Construction of a Vector for Insertion of Randomised Substrate
Cassettes
[0249] We designed a vector suitable for introduction of randomised
substrate cassettes. and subsequent expression of a library of
substrate sequences. The starting point was the vector pS0643,
described in Example VIII. Site-directed mutagenesis was carried
out using the oligonucleotide
5'-AGC-TGT-GGC-TTC-GGG-CCC-GCC-GCC-GCG-TCG-ACT-GGC-GGT-GGC-TCT-3'
(SEQ ID NO:28), which introduces ApaI (GGGCCC) and SalI (GTCGAC)

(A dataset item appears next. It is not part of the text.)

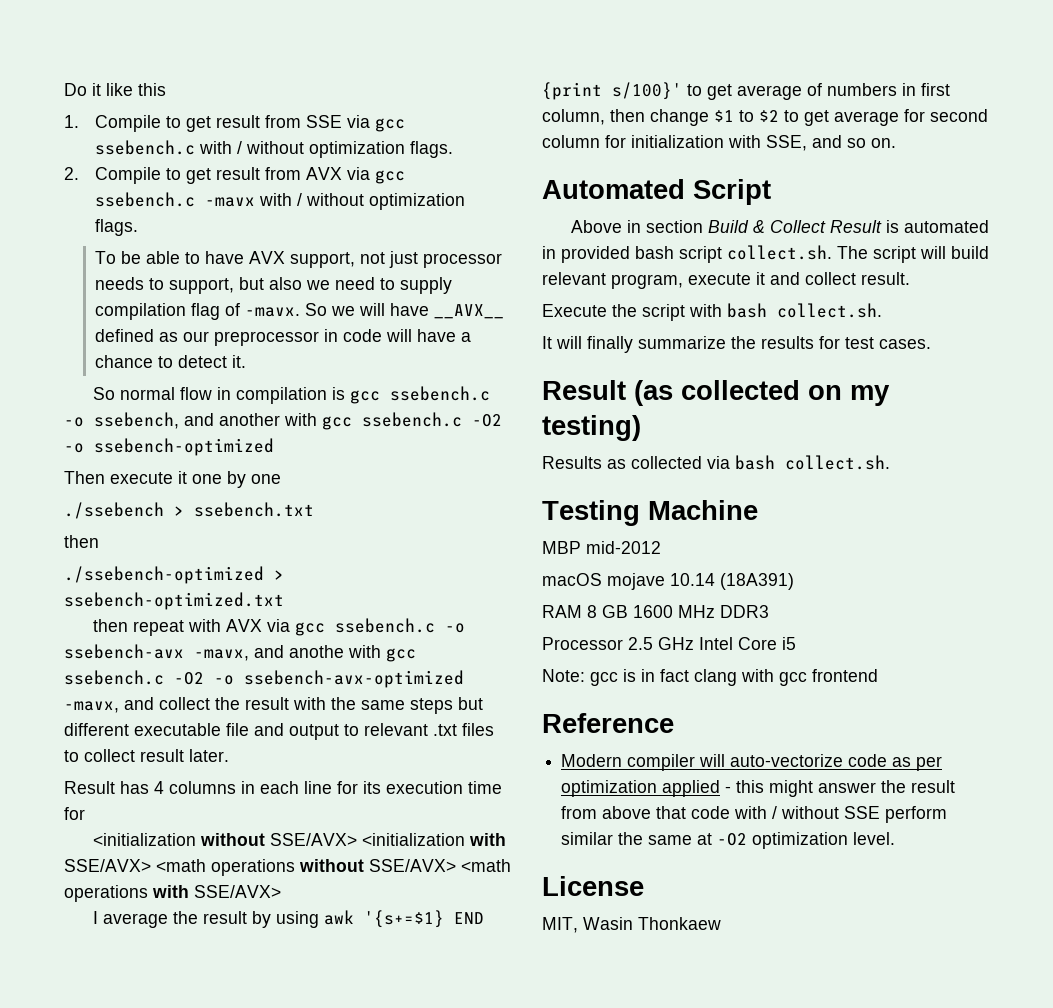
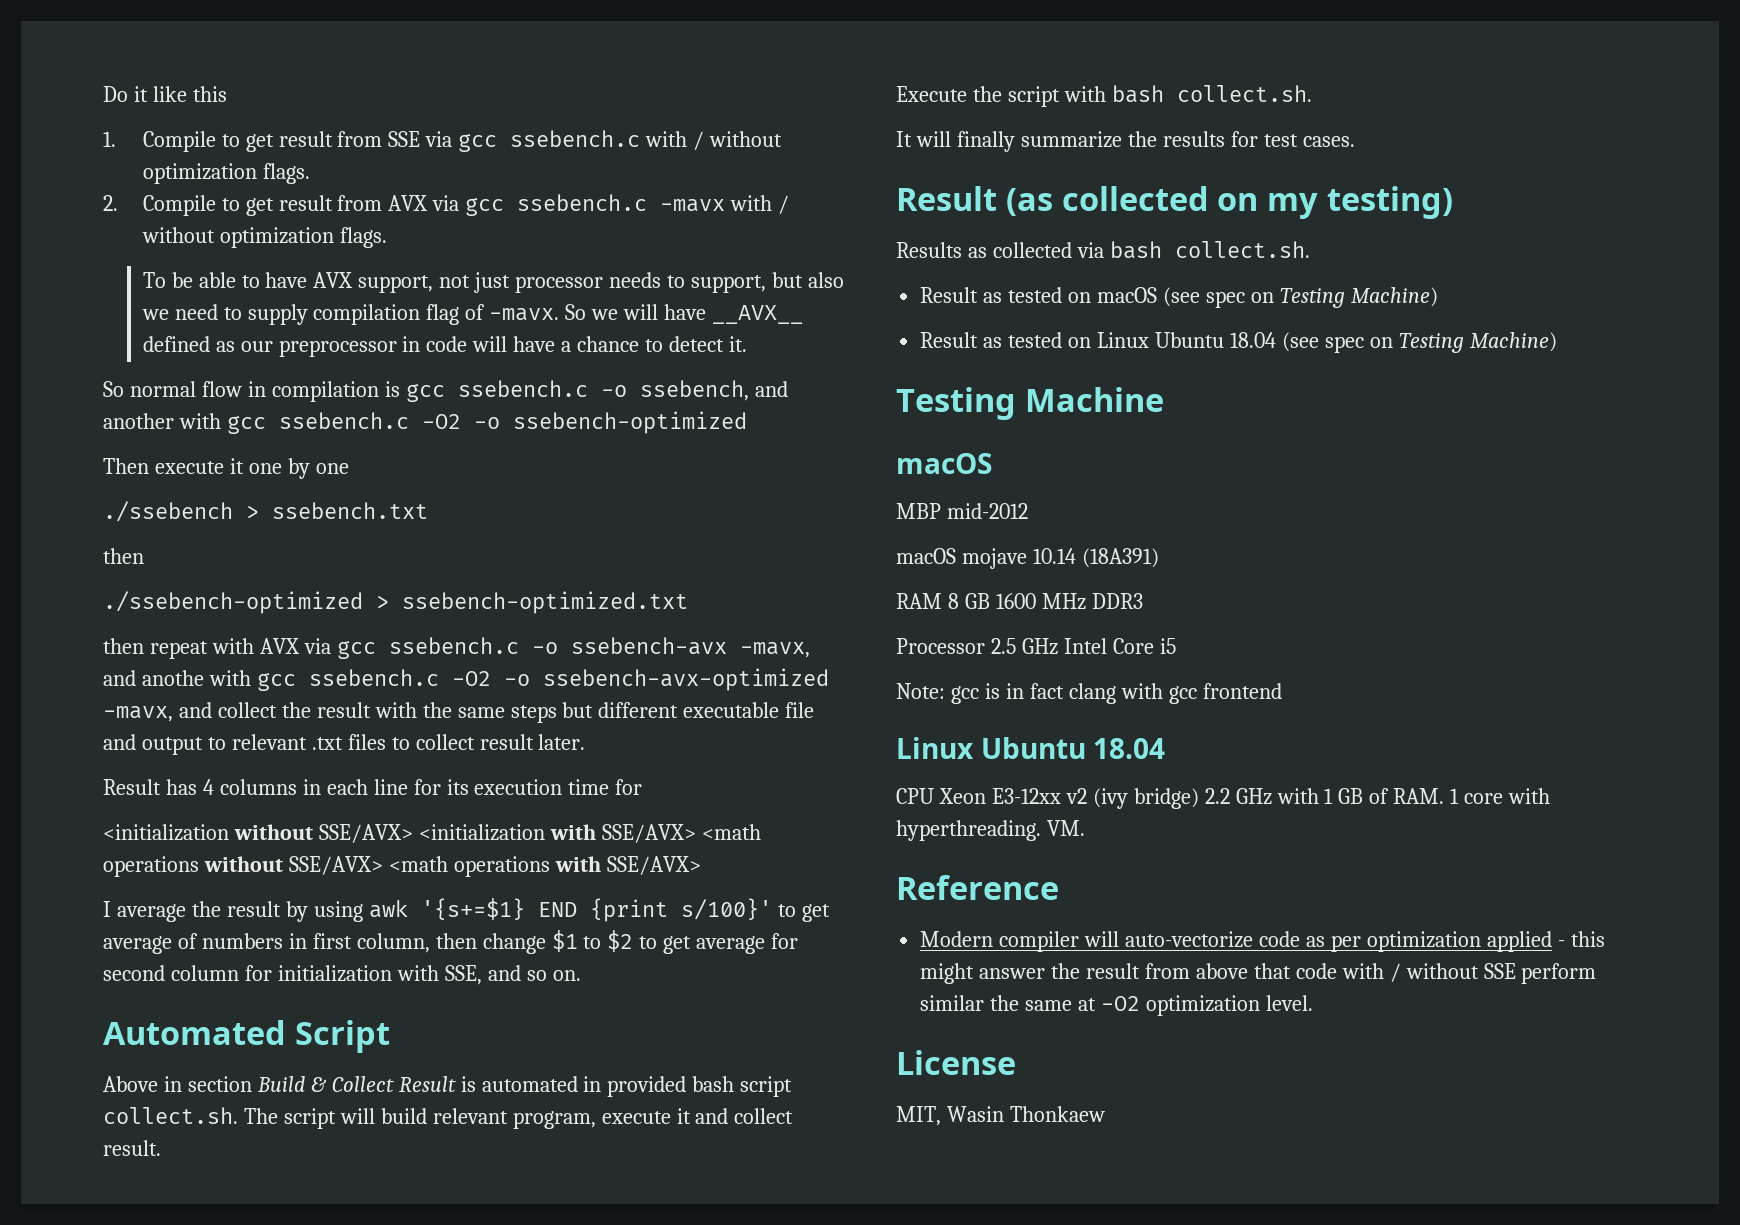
(890, 462) none -> [920,287,1438,308] [920,332,1557,353] // Result as tested on macOS (see spec on Testing Machine) // Result as tested on Linux Ubuntu 18.04 (see spec on Testing Machine)
(758, 510) none -> [896,453,992,474] // macOS
(878, 675) none -> [896,737,1166,759] [896,788,1551,809] [896,820,1085,841] // Linux Ubuntu 18.04 // CPU Xeon E3-12xx v2 (ivy bridge) 2.2 GHz with 1 GB of RAM. 1 core with hyperthreading. VM.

restriction sites between hGH and Gene III. This new construct was
designated pDM0253 (The actual sequence of pDM0253 is
5'-AGC-TGT-GGC-TTC-GGG-CCC-GCC-CCC-GCG-TCG-ACT-GGC-GGT-GGC-TCT-3'
(SEQ ID NO:29), where the underlined base substitution is due to a
spurious error in the mutagenic oligonucleotide). In addition, the
tight-binding hGH variant described in example was introduced by
exchanging a fragment from pDM0411 (example XIII). The resulting
library vector was designated pDM0454.
Preparation of the Library Cassette Vector and Insertion of the
Mutagenic Cassette
[0250] To introduce a library cassette, pDM0454 was digested with
ApaI followed by SalI, then precipitated with 13% PEG 8000+10 mM
MgCl.sub.2, washed twice in 70% ethanol and resuspended This
efficiently precipitates the vector but leaves the small Apa-Sal
fragment in solution (Paithankar, K. R. and Prasad, K. S. N.,
Nucleic Acids Research 19:1346). The product was run on a 1%
agarose gel and the ApaI-SalI digested vector excised, purified
using a Bandprep kit (Pharmacia) and resuspended for ligation with
the mutagenic cassette.
[0251] The cassette to be inserted contained a DNA sequence similar
to that in the linker region of pS0640 and pDM0411, but with the
codons for the histidine and tyrosine residues in the substrate
sequence replaced by randomised codons. We chose to substitute
NNS(N=G/A/T/C; S=G/C) at each of the randomised positions as
described in example VIII. The oligonucleotides used in the
mutagenic cassettes were: 5'-C-TTC-GCT-GCT-NNS-NNS-ACC-CGG-CAA-3'
(coding strand) (SEQ ID NO:30) and
5'-T-CGA-TTG-CCG-GGT-SNN-SNN-AGC-AGC-GAA-GGG-CC-3' (non-coding
strand) (SEQ ID NO:31). This cassette also destroys the SalI site,
so that digestion with SalI may be used to reduce the vector
background. The oligonucleotides were not phosphorylated before
insertion into the Apa-Sal cassette site, as it was feared that
subsequent oligomerisation of a small population of the cassettes
may lead to spurious results with multiple cassette inserts.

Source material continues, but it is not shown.